Last modified on December 15, 2023, at 07:31

Pro-abortion

Pro-abortion means "favoring the legalization of abortion."[1] Pro-aborts typically support how roughly one million abortions are performed annually in the United States, many at taxpayer expense.[2] Pro-aborts include those who are comfortable with this status quo and who oppose pro-life criticism of it or reform legislation to reduce or eliminate it. Many pro-aborts even seek to increase the number of abortions performed in the United States, and worldwide. Many pro-aborts privately think that abortion is often a good thing, but they rarely admit that publicly as their real position.

Pro-aborts are in liberal denial about how demonic abortionists commit the equivalent of infanticide as late-term abortions, which are more profitable and sometimes even more gratifying to evil people. Infanticide is advocated by some Leftist professors as somehow being morally acceptable.

Elected officials who are pro-aborts are often puppets of abortion clinics, siding with them in every possible way. Pro-aborts were behind the last-minute political ambush of U.S. Supreme Court nominee Brett Kavanaugh with the Kavanaugh smears, because he is viewed as being pro-life.

Each election cycle hundreds of millions of dollars pour into the political campaigns of pro-abort politicians, giving them an enormous financial advantage over pro-life opponents. Despite this, pro-life politicians win a majority of elections.

Euphemism

Pro-aborts often prefer the euphemism "pro-choice" as a way of denying their support, explicit or implicit, for abortion at public expense. Conservatives believe that the label "pro-choice" is a misnomer because the child does not have a choice and pro-aborts typically oppose any choice for the father. Pro-aborts often oppose any choice by pro-life physicians, nurses or pharmacists. While NARAL (an organization that advocates legal abortion) supports narrow conscience clauses, it opposes broader clauses that would allow physicans, pharmacists, and employers to refuse to support abortion.[3] Pro-aborts also typically oppose ensuring that women have information about the medical harms, such as increased suicide rates, that result from abortion.[4]

"Pro-choice" hypocrisy

The pro-abortion movement always attempts to justify itself with the term "pro-choice". They claim to support a mother's "choice" to abort her unborn child, but many either don't support even a mother's choice to keep her unborn child or they dismiss occurrences of such as isolated incidents.

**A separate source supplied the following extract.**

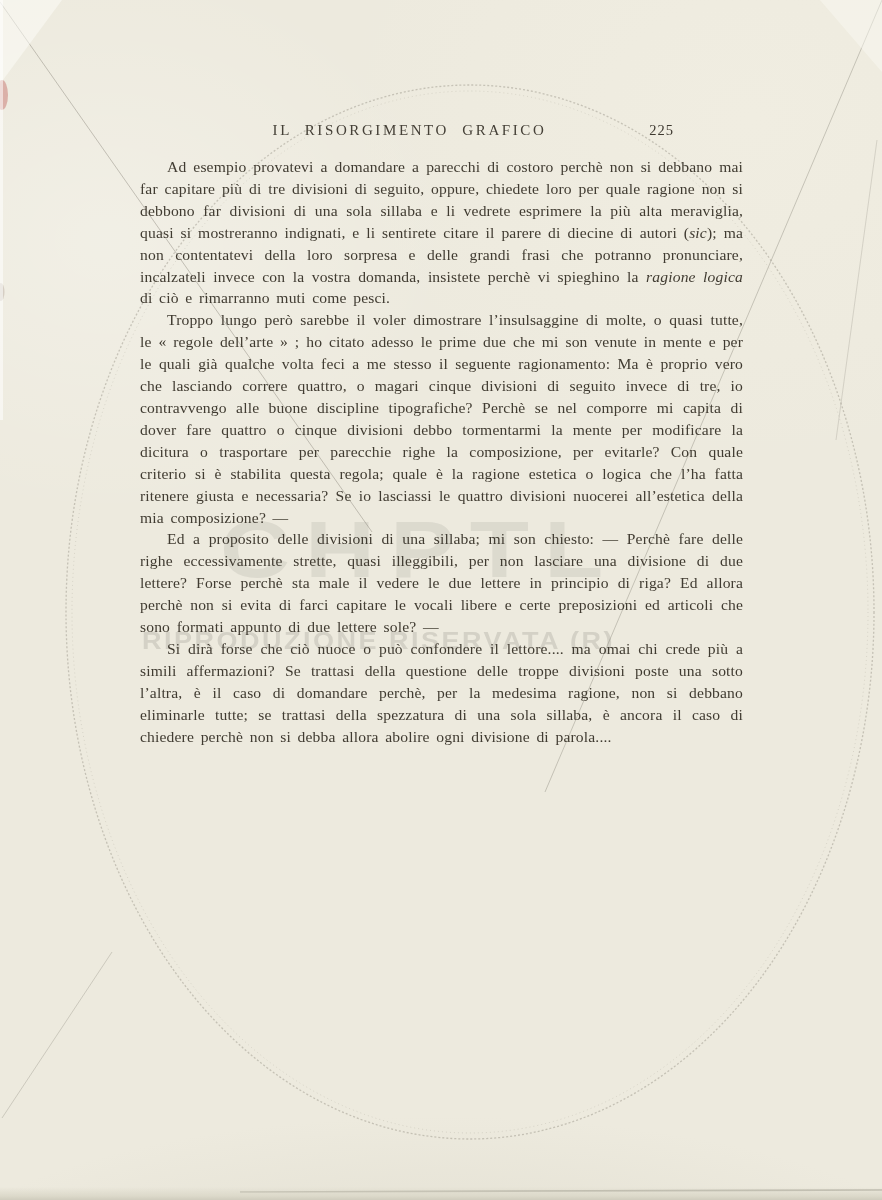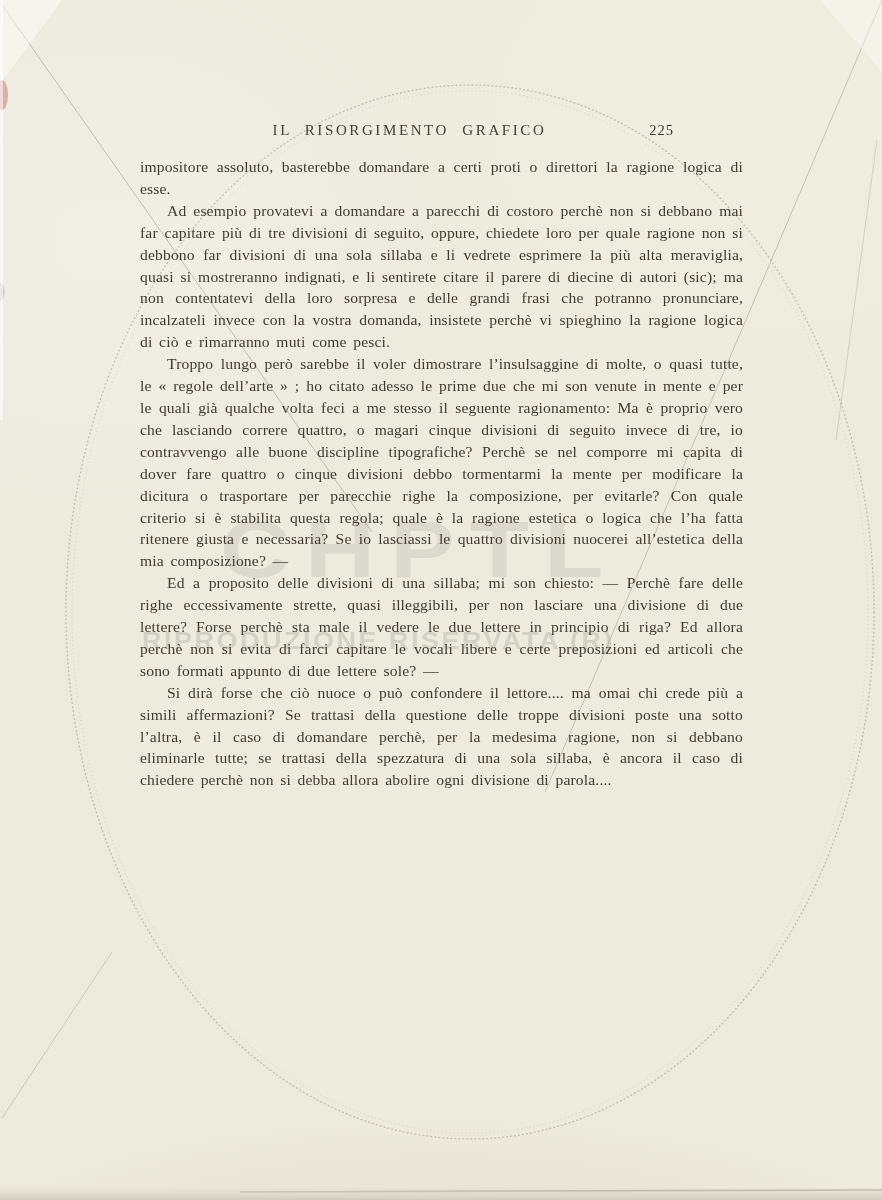"impositore assoluto, basterebbe" p.noindent { html: <p><span>impositore assoluto, basterebbe domandare a certi proti o direttori la ragione logica di esse.</span></p> -> none }
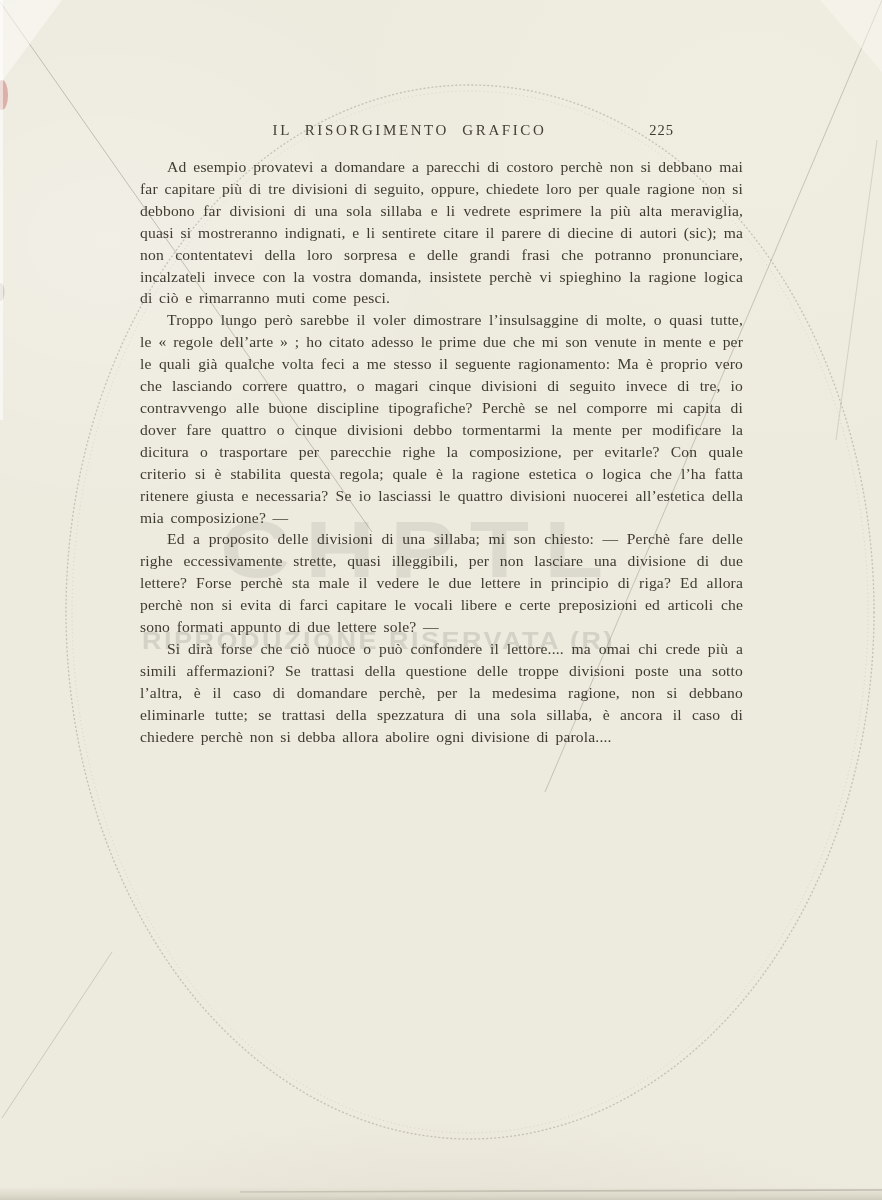"sic" .body-text .it { font-style: none -> italic }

In December 2011, a 14-year-old pregnant teen sued several family members for attempting to coerce her into an abortion. Her attorney representing her, Stephen Casey, attested that the girl's cousin was guilty of assaulting her and threatening to beat her if she did not get an abortion. The teen later got a restraining order from her family following the lawsuit.[5]

In February 2013, a 16-year-old pregnant teen from Texas sued her parents for trying to force her to get an abortion. The teen said that her mother invited her paternal grandparents to a bar where her mother suggested slipping an abortion pill through deception. The teen also stated that her father intended to get her an abortion simply because it was his decision, as well as her parents further "punishing" her by taking away her phone, keeping her from school, and taking away her car.[6]

In July 2019, a UK court ordered an abortion to be forced on a 22-week pregnant mother that was mentally disabled. Madame Justice Nathalie Lieven deemed the 22-week old fetus as "not a physical presence", although the ruling was later overturned by a Court of Appeal before the child could be killed.[7]

Examples

  • Planned Parenthood is closely aligned with the pro-abortion side: It performed nearly 135 abortions for every referral for adoption in 2008.[8]

Effects

Pro-aborts have caused abortion rates to be higher in the United States than in comparable European nations.[Citation Needed] For example, the laws concerning abortion are far more protective of the unborn child in Germany and in Israel than in the United States.